Wed Jun 20 07:15:28 PDT 2012

On 20/06/12 13:22, Manu wrote:
> On 20 June 2012 13:59, Don Clugston <dac at nospam.com
> <mailto:dac at nospam.com>> wrote:
>
>     You and I seem to be from different planets. I have almost never
>     written as asm function which was suitable for inlining.
>
>     Take a look at std.internal.math.biguintX86.d
>
>     I do not know how to write that code without inline asm.
>
>
> Interesting.
> I wish I could paste some counter-examples, but they're all proprietary >_<
>
> I think they key detail here is where you stated, they _always_ include
> a loop. Is this because it's hard to manipulate the compiler into the
> correct interaction with the flags register?

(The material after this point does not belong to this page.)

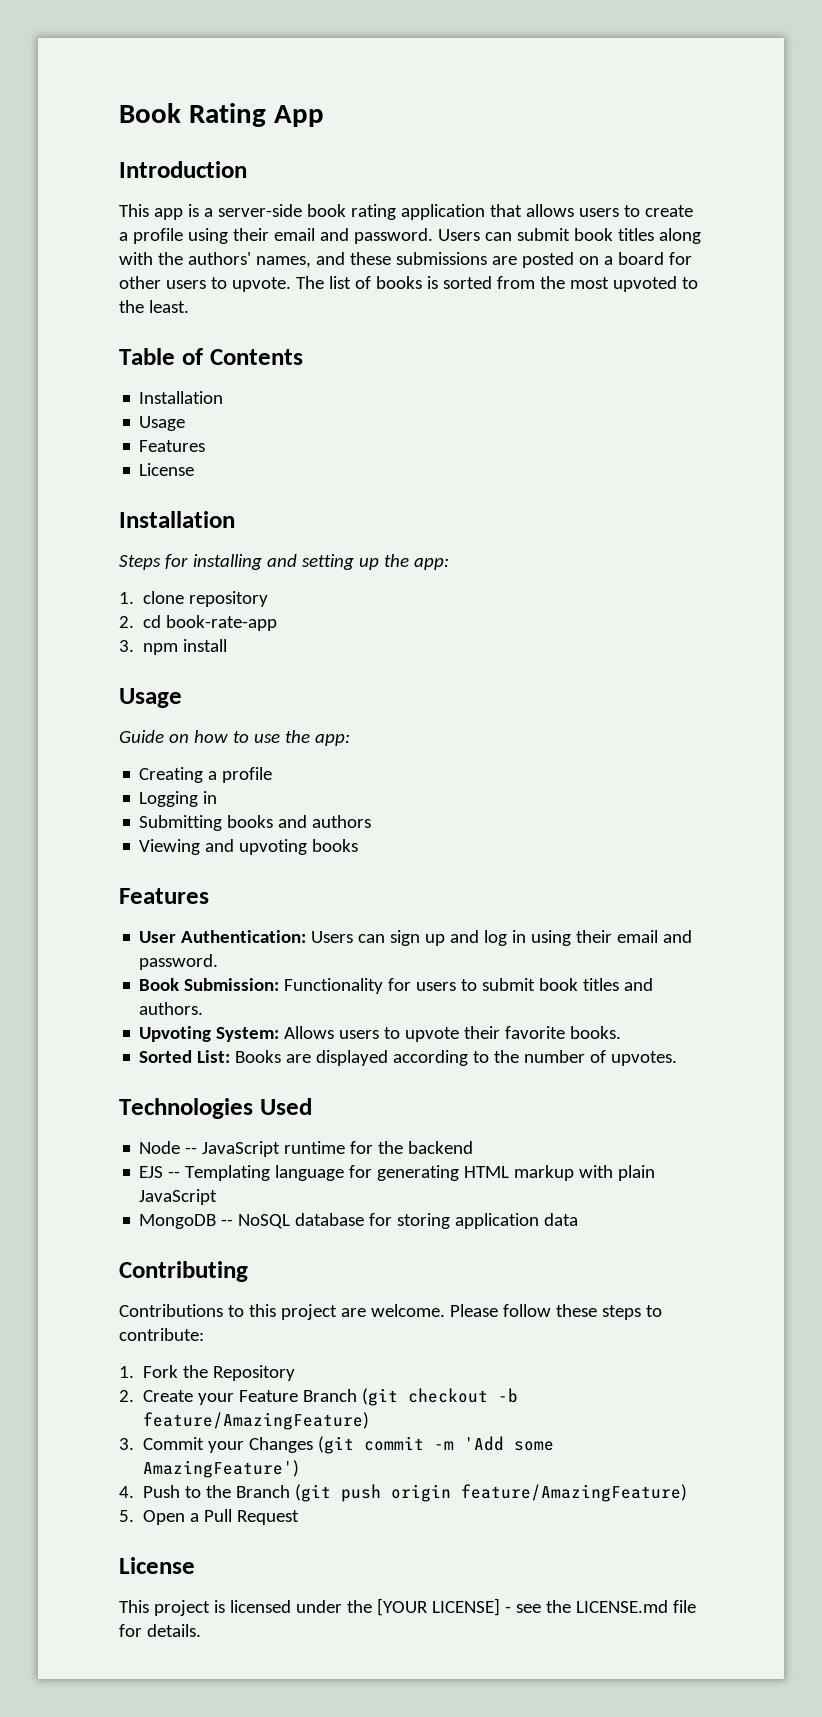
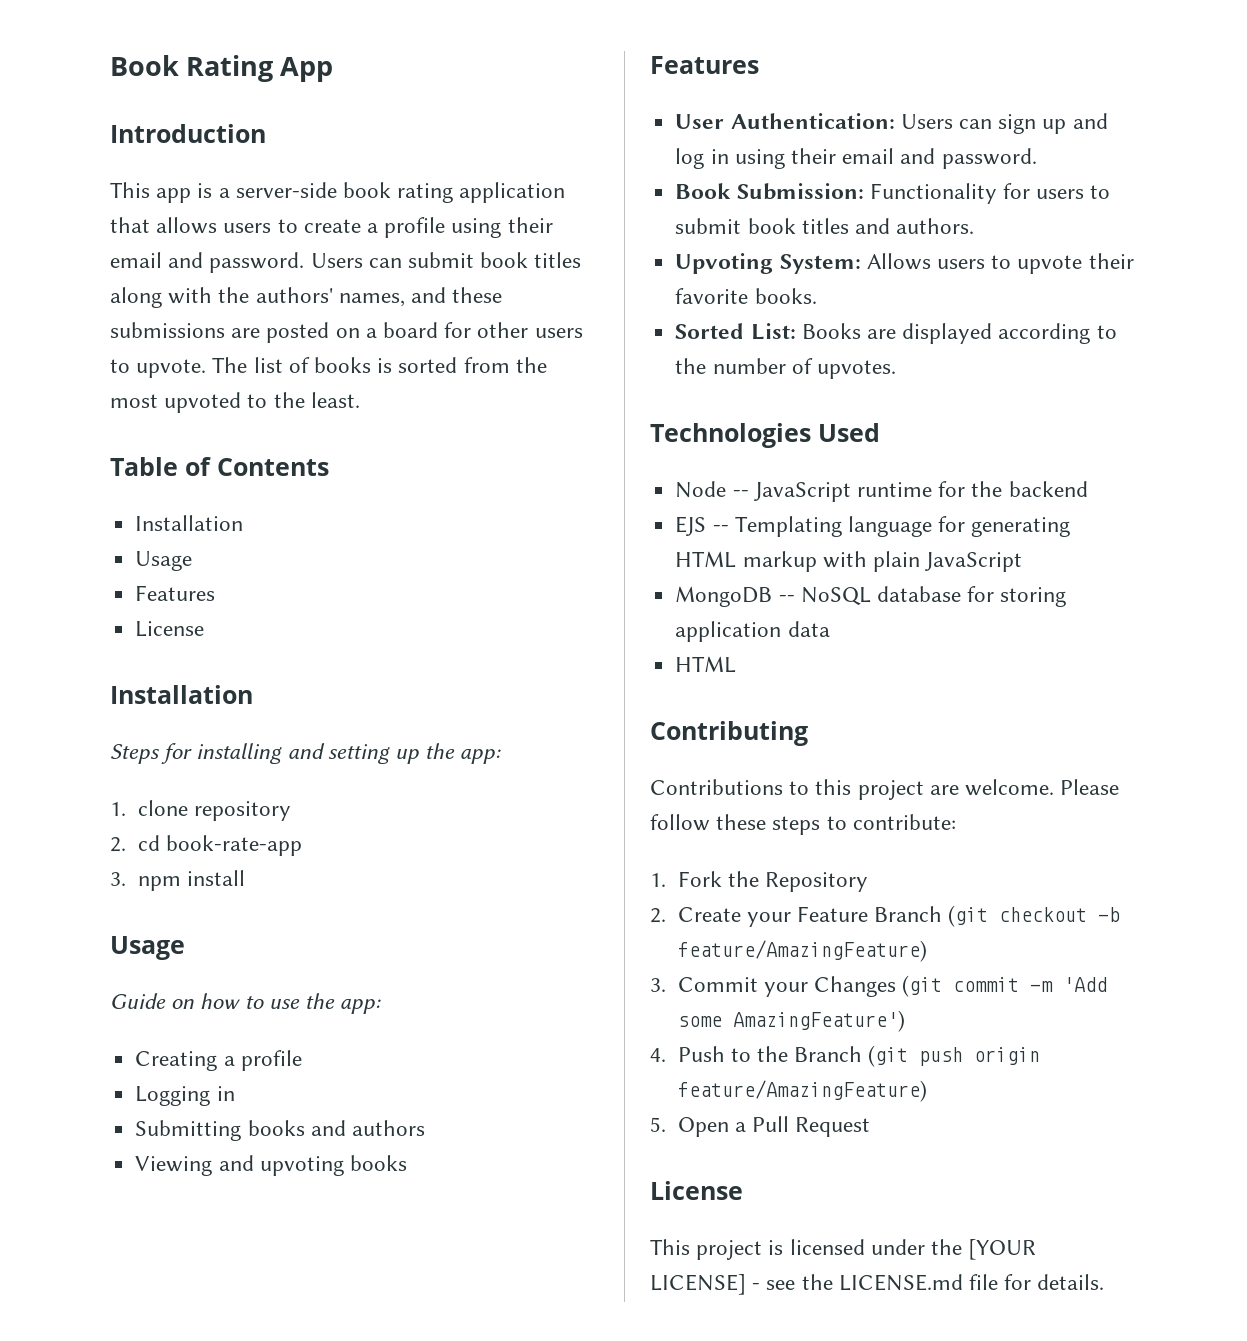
  MongoDB -- NoSQL database for storing application data
+ HTML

No. It's just because speed doesn't matter outside loops. A consequence 
of having the loop be inside the asm code, is that the parameter passing 
is much less significant for speed, and calling convention is the big

> I'd be interested to compare the compiled D code, and your hand written
> asm code, to see where exactly the optimiser goes wrong. It doesn't look
> like you're exploiting too many tricks (at a brief glance), it's just
> nice tight hand written code, which the optimiser should theoretically
> be able to get right...

Theoretically, yes. In practice, DMD doesn't get anywhere near, and gcc 
isn't much better. I don't think there's any reason why they couldn't, 
but I don't have much hope that they will.

As you say, the code looks fairly straightforward, but actually there 
are very many similar ways of writing the code, most of which are much 
slower. There are many bottlenecks you need to avoid. I was only able to 
get it to that speed by using the processor profiling registers.

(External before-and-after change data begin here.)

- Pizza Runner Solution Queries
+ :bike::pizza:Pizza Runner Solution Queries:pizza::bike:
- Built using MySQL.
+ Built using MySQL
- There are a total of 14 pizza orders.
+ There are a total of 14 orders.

So, my original two uses for asm are actually:
(1) when the language prevents you from accessing low-level 
functionality; and
(2) when the optimizer isn't good enough.

> I find optimisers are very good at code simplification, assuming that
> you massage the code/expressions to neatly match any architectural quirks.
> I also appreciate that good x86 code is possibly the hardest
> architecture for an optimiser to get right...

Optimizers improved enormously during the 80's and 90's, but the rate of 
improvement seems to have slowed.

With x86, out-of-order execution has made it very easy to get reasonably 
good code, and much harder to achieve perfection. Still, Core i7 is much 
easier than Core2, since Intel removed one of the most complicated 
bottlenecks (on core2 and earlier there is a max 3 reads per cycle, of 
registers you haven't written to in the previous 3 cycles).